Problem statement: Check each line of the entries below for the word "basic", and copy the lines that have it.

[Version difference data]
--------
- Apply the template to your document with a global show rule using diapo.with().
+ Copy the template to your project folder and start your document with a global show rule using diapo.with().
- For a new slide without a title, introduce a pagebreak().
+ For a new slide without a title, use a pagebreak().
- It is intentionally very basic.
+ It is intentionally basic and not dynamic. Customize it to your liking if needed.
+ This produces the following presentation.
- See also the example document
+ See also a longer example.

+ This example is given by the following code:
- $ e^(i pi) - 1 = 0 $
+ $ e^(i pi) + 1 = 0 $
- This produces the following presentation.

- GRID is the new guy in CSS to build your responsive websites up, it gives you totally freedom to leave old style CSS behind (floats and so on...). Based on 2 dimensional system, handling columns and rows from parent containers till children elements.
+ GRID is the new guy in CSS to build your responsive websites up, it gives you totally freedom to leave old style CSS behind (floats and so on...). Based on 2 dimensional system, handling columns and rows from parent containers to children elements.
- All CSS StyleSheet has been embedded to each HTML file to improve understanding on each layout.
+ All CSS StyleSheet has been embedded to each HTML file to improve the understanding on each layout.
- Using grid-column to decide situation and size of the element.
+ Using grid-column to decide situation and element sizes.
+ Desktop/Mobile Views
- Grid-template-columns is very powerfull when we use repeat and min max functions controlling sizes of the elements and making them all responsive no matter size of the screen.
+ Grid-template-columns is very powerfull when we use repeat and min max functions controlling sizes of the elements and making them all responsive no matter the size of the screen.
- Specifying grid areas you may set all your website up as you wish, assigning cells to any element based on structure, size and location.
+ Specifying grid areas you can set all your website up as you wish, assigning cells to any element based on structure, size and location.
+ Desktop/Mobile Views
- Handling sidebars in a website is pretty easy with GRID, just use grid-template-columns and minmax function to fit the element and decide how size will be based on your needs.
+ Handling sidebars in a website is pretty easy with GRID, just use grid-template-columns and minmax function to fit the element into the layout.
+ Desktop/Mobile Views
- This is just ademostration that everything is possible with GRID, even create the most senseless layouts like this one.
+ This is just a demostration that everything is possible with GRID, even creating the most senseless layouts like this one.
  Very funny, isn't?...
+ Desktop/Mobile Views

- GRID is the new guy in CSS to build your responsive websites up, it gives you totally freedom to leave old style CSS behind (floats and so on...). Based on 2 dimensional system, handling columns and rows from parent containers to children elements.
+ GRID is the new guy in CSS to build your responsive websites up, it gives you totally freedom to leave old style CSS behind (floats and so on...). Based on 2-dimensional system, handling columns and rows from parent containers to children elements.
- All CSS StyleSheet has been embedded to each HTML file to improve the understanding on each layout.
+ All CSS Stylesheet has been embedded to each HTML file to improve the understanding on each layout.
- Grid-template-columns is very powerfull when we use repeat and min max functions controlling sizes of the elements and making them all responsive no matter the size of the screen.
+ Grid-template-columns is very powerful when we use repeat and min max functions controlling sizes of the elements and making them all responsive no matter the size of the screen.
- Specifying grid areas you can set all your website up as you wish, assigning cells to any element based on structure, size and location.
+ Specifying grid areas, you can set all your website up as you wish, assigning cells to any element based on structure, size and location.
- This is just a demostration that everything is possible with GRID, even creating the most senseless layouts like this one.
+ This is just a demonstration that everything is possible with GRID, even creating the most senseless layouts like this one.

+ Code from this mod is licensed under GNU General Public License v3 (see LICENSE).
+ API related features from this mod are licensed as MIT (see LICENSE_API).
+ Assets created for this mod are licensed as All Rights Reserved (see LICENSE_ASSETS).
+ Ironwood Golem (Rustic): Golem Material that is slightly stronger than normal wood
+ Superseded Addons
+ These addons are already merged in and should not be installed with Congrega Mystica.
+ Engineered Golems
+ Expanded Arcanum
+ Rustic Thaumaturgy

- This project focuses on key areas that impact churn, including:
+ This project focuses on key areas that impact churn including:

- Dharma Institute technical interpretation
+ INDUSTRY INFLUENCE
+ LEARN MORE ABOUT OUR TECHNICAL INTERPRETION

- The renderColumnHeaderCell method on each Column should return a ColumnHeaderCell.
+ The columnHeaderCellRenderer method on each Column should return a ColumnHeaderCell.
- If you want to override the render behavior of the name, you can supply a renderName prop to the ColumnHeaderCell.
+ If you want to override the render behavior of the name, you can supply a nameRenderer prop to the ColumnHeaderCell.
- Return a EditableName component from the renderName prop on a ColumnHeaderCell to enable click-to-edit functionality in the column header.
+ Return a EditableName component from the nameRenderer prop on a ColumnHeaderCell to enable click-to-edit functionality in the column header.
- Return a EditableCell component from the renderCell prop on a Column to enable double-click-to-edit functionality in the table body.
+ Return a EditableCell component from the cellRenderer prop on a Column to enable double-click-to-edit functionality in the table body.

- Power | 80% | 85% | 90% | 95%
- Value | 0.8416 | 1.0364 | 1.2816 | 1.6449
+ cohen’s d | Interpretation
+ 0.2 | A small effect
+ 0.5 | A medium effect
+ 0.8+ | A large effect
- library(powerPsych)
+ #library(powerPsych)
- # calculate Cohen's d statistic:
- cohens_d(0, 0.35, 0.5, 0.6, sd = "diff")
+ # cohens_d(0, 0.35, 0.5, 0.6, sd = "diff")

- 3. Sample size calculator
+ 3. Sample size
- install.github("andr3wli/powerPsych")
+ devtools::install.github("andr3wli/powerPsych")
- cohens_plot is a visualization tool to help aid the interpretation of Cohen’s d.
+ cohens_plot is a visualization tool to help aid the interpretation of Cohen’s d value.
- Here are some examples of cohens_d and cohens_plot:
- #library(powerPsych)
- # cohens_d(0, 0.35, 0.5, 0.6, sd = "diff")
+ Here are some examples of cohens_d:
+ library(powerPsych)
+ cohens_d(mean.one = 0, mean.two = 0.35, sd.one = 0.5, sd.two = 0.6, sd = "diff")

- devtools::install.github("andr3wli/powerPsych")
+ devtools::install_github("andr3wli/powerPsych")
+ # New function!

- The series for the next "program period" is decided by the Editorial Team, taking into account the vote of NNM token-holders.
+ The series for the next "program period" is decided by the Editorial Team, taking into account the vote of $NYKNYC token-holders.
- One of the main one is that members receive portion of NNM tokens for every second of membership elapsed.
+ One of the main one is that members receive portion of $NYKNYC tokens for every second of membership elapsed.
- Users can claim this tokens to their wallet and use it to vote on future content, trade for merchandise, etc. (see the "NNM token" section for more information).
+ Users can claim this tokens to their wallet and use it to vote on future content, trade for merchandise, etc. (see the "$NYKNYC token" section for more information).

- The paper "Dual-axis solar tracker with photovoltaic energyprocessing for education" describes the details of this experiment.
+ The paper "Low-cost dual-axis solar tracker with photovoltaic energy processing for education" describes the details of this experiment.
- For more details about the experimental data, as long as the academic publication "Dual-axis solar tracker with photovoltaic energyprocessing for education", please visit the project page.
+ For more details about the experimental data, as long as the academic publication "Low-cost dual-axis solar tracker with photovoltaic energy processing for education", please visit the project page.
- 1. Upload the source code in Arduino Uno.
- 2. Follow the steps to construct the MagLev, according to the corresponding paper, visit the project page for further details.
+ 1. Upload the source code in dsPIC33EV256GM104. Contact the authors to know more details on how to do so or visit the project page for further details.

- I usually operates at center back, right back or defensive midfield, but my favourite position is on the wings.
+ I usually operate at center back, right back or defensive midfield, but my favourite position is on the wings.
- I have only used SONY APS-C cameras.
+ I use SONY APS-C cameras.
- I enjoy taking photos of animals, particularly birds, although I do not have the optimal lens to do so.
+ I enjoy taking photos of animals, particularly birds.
--------
Written answer:
- It is intentionally very basic.
+ It is intentionally basic and not dynamic. Customize it to your liking if needed.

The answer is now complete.